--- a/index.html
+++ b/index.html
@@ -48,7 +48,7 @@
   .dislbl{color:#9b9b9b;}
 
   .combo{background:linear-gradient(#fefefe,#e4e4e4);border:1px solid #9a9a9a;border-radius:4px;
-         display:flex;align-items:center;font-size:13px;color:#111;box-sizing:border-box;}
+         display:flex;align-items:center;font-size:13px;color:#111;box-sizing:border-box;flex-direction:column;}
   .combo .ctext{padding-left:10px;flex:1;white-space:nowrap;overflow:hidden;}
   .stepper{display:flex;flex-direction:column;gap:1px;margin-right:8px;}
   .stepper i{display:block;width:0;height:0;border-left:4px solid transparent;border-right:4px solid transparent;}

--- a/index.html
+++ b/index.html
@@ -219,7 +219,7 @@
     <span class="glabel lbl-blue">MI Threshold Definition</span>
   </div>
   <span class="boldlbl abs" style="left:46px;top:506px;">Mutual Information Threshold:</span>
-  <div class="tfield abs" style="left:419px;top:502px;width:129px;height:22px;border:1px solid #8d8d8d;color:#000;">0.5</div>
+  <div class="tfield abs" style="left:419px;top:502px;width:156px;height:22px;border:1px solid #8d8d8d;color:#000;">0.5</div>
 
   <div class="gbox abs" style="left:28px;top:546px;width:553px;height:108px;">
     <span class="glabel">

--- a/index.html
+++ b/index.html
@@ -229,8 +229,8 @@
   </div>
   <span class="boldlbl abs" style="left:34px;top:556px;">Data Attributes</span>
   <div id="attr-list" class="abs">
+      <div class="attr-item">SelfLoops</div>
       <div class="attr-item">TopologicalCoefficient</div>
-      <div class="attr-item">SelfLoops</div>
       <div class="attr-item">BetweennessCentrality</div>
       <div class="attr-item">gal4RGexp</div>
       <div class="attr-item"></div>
....
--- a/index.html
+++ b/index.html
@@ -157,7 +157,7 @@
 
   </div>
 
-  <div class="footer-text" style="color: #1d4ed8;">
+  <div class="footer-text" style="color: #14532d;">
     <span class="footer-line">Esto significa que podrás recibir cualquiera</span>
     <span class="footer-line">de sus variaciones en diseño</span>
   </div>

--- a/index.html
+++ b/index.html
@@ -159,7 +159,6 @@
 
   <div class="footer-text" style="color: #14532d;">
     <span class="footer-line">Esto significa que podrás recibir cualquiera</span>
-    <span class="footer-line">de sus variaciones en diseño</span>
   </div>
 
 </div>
....
> **Problem statement**
If a line of the records includes the string "right", copy it out.

> **Written reply**
   .stepper{display:flex;flex-direction:column;gap:1px;margin-right:8px;}
   .stepper i{display:block;width:0;height:0;border-left:4px solid transparent;border-right:4px solid transparent;}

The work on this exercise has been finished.